People die but their data may endure, which troubles legal scholar Victoria Haneman.

The emergence of generative AI means a person’s digital presence can be recreated and revived, even if they or their family don’t want that kind of memorial.

Haneman, Chair of Fiduciary Law at the University of Georgia School of Law, argues US law should give a dead person’s estate a limited right to digital deletion as a defense against the exploitation of digital remains.

She makes that case in an article titled “The Law of Digital Resurrection,” published earlier this year in the Boston College Law Review.

“Digital resurrection by or through AI requires the personal data of the deceased, and the amount of data that we are storing online is increasing exponentially with each passing year,” Haneman wrote.

“It has been said that data is the new uranium, extraordinarily valuable and potentially dangerous. A right to delete will provide the decedent with a time-limited right for deletion of personal data.”

There’s already a burgeoning business in training generative AI models on personal digital files, so the models can respond in ways that evoke the creator of those files.
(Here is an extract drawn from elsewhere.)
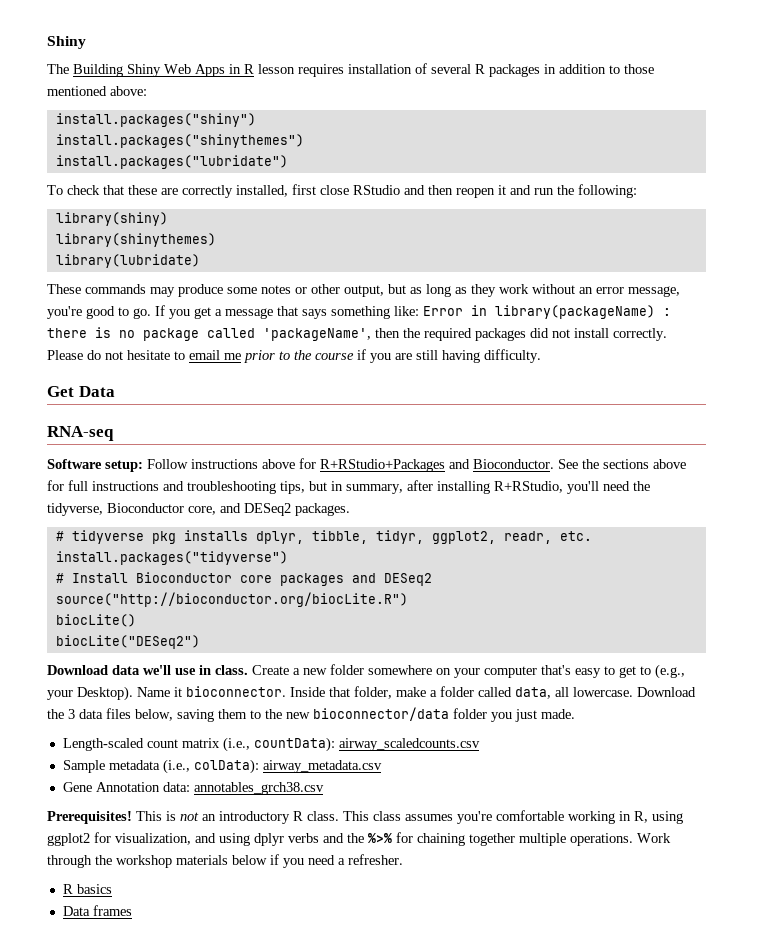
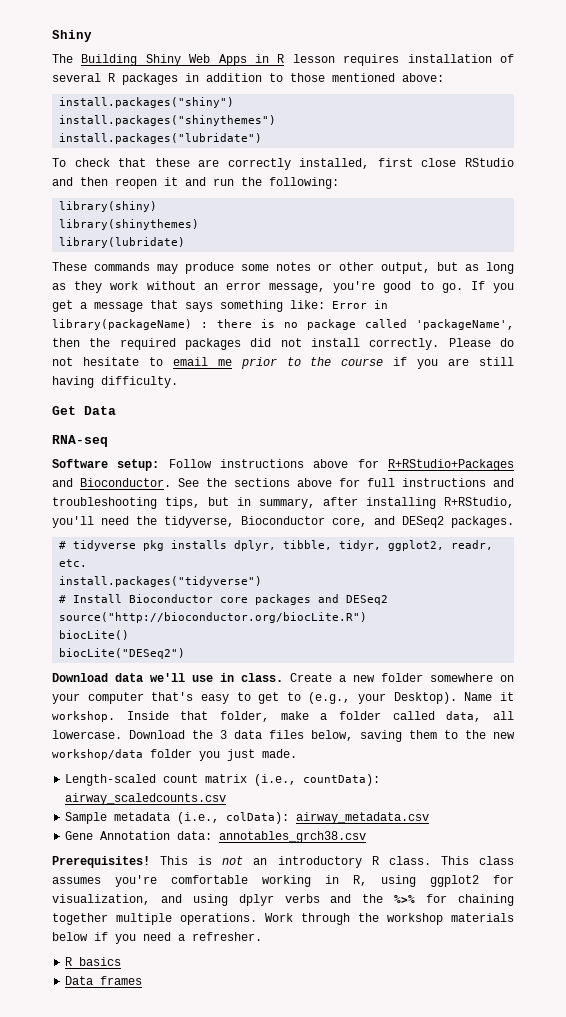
[186,686,286,697] bioconnector. -> [52,711,115,722] workshop.
[313,707,449,721] bioconnector/data -> [52,749,143,760] workshop/data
Firms like Seance AI, StoryFile, Replika, MindBank Ai, and HereAfter AI offer the ability to recreate a person’s voice and likeness.

A living person may have some say on the matter through the control of personal digital documents and correspondence. But a dead person can’t object, and US law doesn’t offer the dead much data protection in terms of privacy law, property law, intellectual property law, or criminal law.

The Revised Uniform Fiduciary Access to Digital Assets Act (RUFADAA), a law developed to help fiduciaries deal with digital files of the dead or incapacitated, can come into play. But Haneman points out that most people die intestate (without a will), leaving matters up to tech platforms. Facebook’s response to dead users is to allow anyone to request the memorialization of an account, which keeps posts online. As for RUFADAA, it does little to address digital resurrection, says Haneman.

The right to publicity, which provides a private right of action against unauthorized commercial use of a person’s name, image, or likeness, covers the dead in about 25 states, according to Haneman. But the monetization of publicity rights has proven to be problematic.

Haneman says that there are some states where it’s theoretically possible to be prosecuted for libeling or defaming the deceased, such as Idaho, Nevada, and Oklahoma, but adds that such prosecutions have declined because they tread upon the constitutional right to free expression.

The situation is different in Europe, she observes, where human dignity is considered a fundamental right that informs European privacy rules. In Europe, for example, there’s a right to be forgotten and this has been extended in France to include the removal of personal data from user accounts of the deceased, and in Italy to the right of heirs to access and potentially erase a dead relative’s personal data.

The right to be forgotten wouldn’t work in the US, Haneman argues, because it would likely be deemed a violation of the First Amendment.

A recent California law, the Delete Act, which took effect last year, is the first to offer a way for the living to demand the deletion of personal data from data brokers in one step. But according to Haneman, it’s unclear whether the text of the law will be extended to cover the dead – a possibility think tank Aspen Tech Policy Hub supports [PDF].

Haneman argues that a data deletion law for the dead would be grounded in laws governing human remains, where corpses receive protection against abuse despite being neither a person nor property.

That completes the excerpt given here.